Hipparchan-Philoponan theory

The problem for Aristotelian dynamics posed by the continuation of projectile motion against the resistance of gravity post-projection, such as a stone thrown upwards, was the question of what the mover is that keeps it moving upwards against gravity after the original projector stops pushing it and releases it. Aristotelian dynamics presupposes that all motion against resistance requires a conjoined mover. But in 'detached motions' such as these, there is no visibly apparent mover.

Whereas Aristotle had tentatively suggested the auxiliary theory that the propellant is the medium which is endowed with an incorporeal motive force impressed within its parts by the original projector as they also excite the medium in the original action of throwing the projectile, impetus theoreticians found this theory empirically inadequate and refuted. So they replaced it with the alternative theory that the impressed motive force is impressed directly within the projectile itself by the original projector rather than in the medium.
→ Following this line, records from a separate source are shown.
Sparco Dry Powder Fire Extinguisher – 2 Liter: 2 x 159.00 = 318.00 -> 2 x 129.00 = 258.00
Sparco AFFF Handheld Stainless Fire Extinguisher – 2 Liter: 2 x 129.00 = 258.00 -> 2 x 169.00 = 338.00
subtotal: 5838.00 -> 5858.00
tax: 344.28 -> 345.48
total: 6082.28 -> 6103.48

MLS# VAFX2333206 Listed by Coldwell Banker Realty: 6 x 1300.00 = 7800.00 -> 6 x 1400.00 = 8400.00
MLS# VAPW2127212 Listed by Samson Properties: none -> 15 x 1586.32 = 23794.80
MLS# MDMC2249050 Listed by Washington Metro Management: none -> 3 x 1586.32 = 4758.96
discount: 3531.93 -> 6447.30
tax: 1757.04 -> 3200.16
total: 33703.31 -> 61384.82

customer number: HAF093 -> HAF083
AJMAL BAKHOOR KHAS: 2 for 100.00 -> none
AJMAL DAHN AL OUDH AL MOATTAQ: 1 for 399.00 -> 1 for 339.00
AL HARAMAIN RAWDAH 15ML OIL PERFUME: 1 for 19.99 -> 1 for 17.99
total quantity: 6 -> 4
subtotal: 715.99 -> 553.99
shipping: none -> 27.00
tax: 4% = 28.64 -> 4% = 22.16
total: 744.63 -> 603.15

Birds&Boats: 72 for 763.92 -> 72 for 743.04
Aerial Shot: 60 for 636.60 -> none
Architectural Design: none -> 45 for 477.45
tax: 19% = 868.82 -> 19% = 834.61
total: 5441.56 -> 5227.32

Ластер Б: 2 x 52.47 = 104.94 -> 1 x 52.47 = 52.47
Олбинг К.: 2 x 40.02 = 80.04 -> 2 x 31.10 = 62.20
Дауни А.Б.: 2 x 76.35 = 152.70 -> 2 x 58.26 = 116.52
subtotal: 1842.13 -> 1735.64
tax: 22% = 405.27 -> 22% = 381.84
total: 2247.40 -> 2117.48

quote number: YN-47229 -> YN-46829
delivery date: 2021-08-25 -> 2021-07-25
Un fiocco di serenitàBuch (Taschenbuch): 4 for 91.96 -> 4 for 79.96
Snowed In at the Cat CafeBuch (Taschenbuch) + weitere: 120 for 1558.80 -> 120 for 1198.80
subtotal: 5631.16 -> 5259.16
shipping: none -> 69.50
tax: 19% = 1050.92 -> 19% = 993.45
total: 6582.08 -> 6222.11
In the process they dispensed with the intermediary propelling agent of the medium in Aristotle's theory, deeming it redundant. Impetus dynamics was thus a secondary theory of Aristotelian dynamics that saved its core principle from refutation by projectile motion and observed it by identifying an internal impetus as its conjoined mover rather than the external medium. What all variants of impetus dynamics had in common was the theory that an incorporeal motive force - be it called an impressed force, mayl or impetus - is impressed within the projectile by some projector.

However, there were crucial differences and variations within Aristotelian impetus dynamics as it developed from its original Hipparchan version of antiquity as subsequently adopted by such as Galileo in his early Pisan dynamics of his 1590 De Motu and its scholastic Avicennan version adopted in the later impetus dynamics of his Dialogo and Discorsi. In the paradigm case of a projectile motion as a form of violent motion against gravity, that of a stone thrown vertically upwards against the downward force of gravity that then falls down again after reaching its zenith, according to Hipparchan impetus dynamics the projector impresses an upward motive force within the stone which is greater then the downward force of gravity or its weight (I > W) whereby the stone moves upwards as its gravity is overcome by its greater upward impetus. But this force of impetus was held to be essentially evanescent and starts to decay away to nothing just of its own accord from the moment the stone is released, rather than its decay being due to any external resistance or to the downward resistance of gravity. Thus the stone’s upward motion decelerates as its impetus decays and its excess over gravity diminishes. Then at the turning point or moment of stasis from upward to downward motion, the stone was said to be in dynamical equilibrium where the upward force of impetus equals the downward force of gravity or the stone’s weight (I = W). After this in the third phase of this projectile motion where I < W, the stone accelerates downwards as its impetus decays even further until it is wholly exhausted (I = 0) and the stone assumes a characteristic constant speed of natural motion proportional to its excess natural weight over that of the medium. Thus this theory predicts all natural motion (i.e. gravitational fall) has a terminal velocity, even in a vacuum.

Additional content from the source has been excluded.